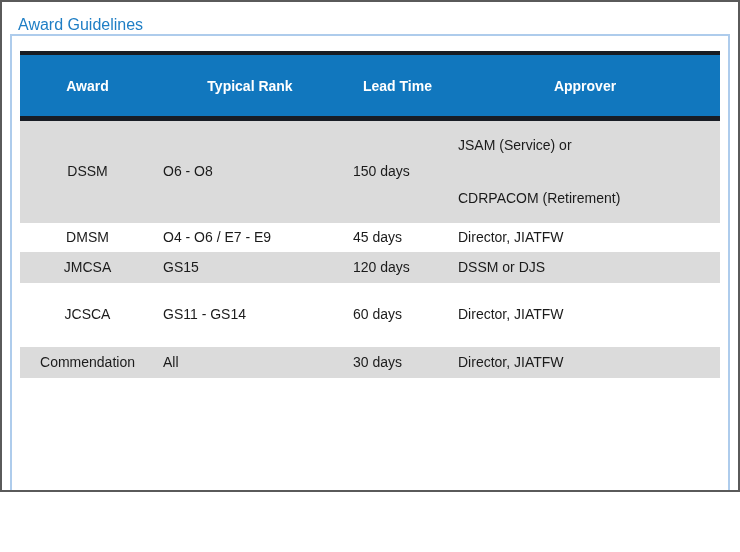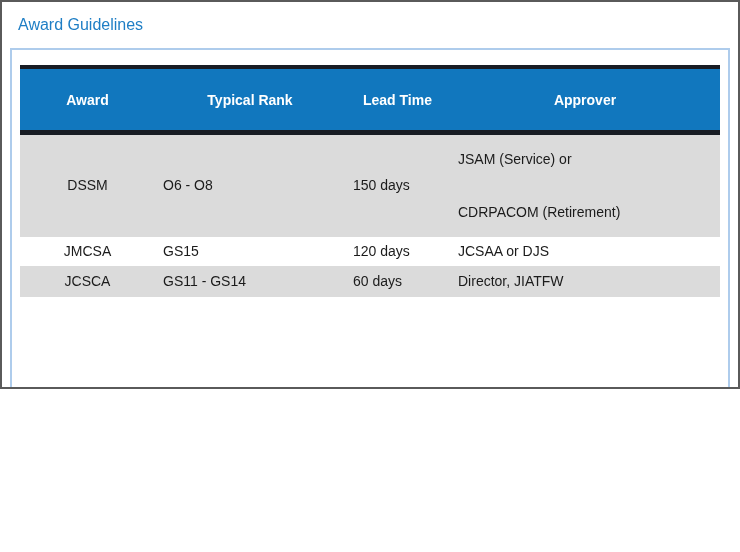--- a/index.html
+++ b/index.html
@@ -10,7 +10,7 @@
   .page {
     position: relative;
     width: 740px;
-    height: 389px;
+    height: 492px;
     box-sizing: border-box;
     border: 2px solid #5a5a5a;
     background: #ffffff;

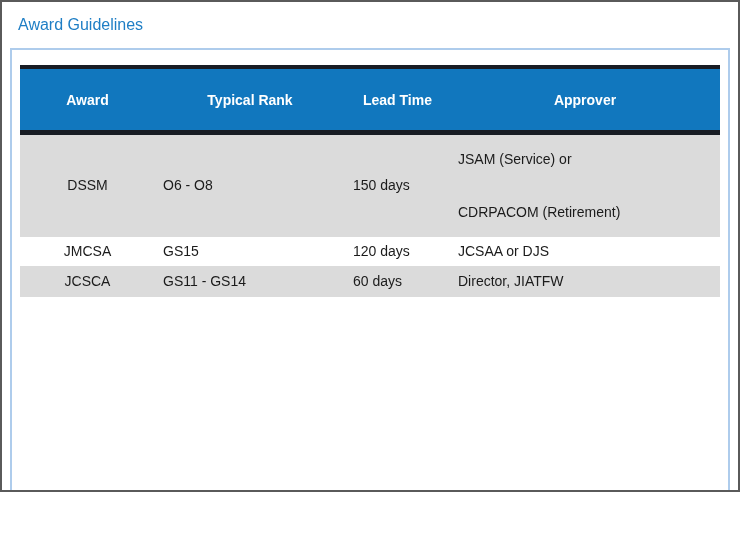--- a/index.html
+++ b/index.html
@@ -27,7 +27,7 @@
   .panel {
     position: absolute;
     left: 8px;
-    top: 46px;
+    top: 32px;
     width: 720px;
     height: 499px;
     box-sizing: border-box;

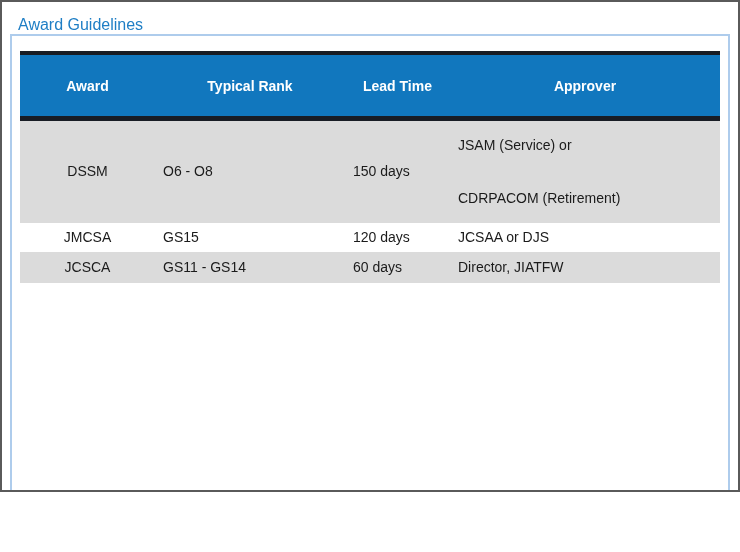--- a/index.html
+++ b/index.html
@@ -112,6 +112,14 @@
             </td>
           </tr>
           <tr>
+            <td>DMSM</td>
+            <td>O4 - O6 / E7 - E9</td>
+            <td>45 days</td>
+            <td>
+              <div class="approver-line">Director, JIATFW</div>
+            </td>
+          </tr>
+          <tr>
             <td>JMCSA</td>
             <td>GS15</td>
             <td>120 days</td>

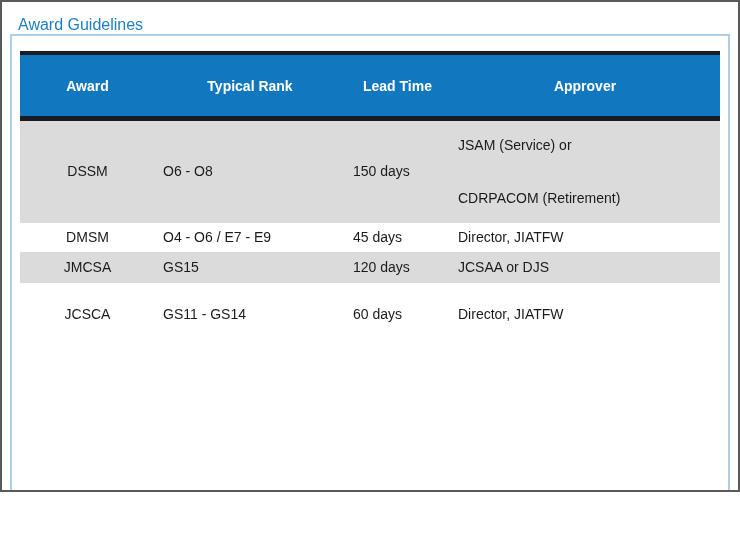--- a/index.html
+++ b/index.html
@@ -124,7 +124,7 @@
             <td>GS15</td>
             <td>120 days</td>
             <td>
-              <div class="approver-line">JCSAA or DJS</div>
+              <div class="approver-line">DSSM or DJS</div>
             </td>
           </tr>
           <tr>

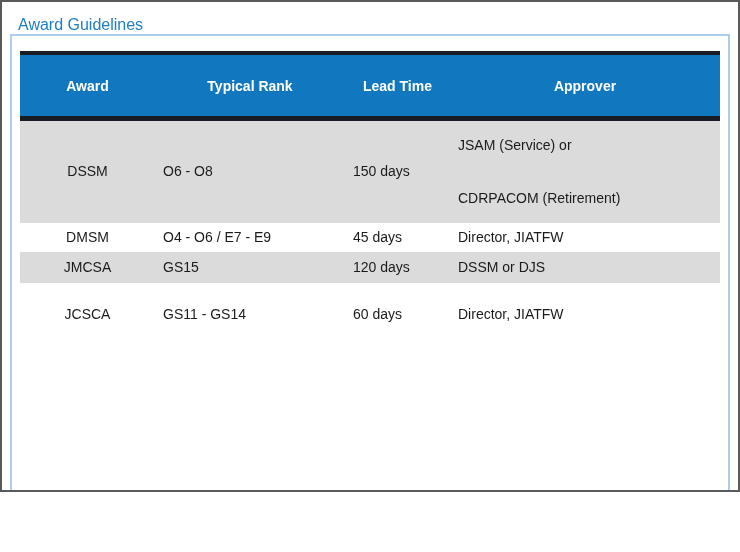--- a/index.html
+++ b/index.html
@@ -135,6 +135,14 @@
               <div class="approver-line">Director, JIATFW</div>
             </td>
           </tr>
+          <tr>
+            <td>Commendation</td>
+            <td>All</td>
+            <td>30 days</td>
+            <td>
+              <div class="approver-line">Director, JIATFW</div>
+            </td>
+          </tr>
         </tbody>
     </table>
   </div>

## Work order
Pictures do not go in the copy. Write out exactly the lines from the line containing "border: 2px solid #5a5a5a;" through the last line of the listing.

## Task output
     border: 2px solid #5a5a5a;
     background: #ffffff;

--- a/index.html
+++ b/index.html
@@ -27,7 +27,7 @@
   .panel {
     position: absolute;
     left: 8px;
-    top: 46px;
+    top: 32px;
     width: 720px;
     height: 499px;
     box-sizing: border-box;

--- a/index.html
+++ b/index.html
@@ -112,6 +112,14 @@
             </td>
           </tr>
           <tr>
+            <td>DMSM</td>
+            <td>O4 - O6 / E7 - E9</td>
+            <td>45 days</td>
+            <td>
+              <div class="approver-line">Director, JIATFW</div>
+            </td>
+          </tr>
+          <tr>
             <td>JMCSA</td>
             <td>GS15</td>
             <td>120 days</td>

--- a/index.html
+++ b/index.html
@@ -124,7 +124,7 @@
             <td>GS15</td>
             <td>120 days</td>
             <td>
-              <div class="approver-line">JCSAA or DJS</div>
+              <div class="approver-line">DSSM or DJS</div>
             </td>
           </tr>
           <tr>

--- a/index.html
+++ b/index.html
@@ -135,6 +135,14 @@
               <div class="approver-line">Director, JIATFW</div>
             </td>
           </tr>
+          <tr>
+            <td>Commendation</td>
+            <td>All</td>
+            <td>30 days</td>
+            <td>
+              <div class="approver-line">Director, JIATFW</div>
+            </td>
+          </tr>
         </tbody>
     </table>
   </div>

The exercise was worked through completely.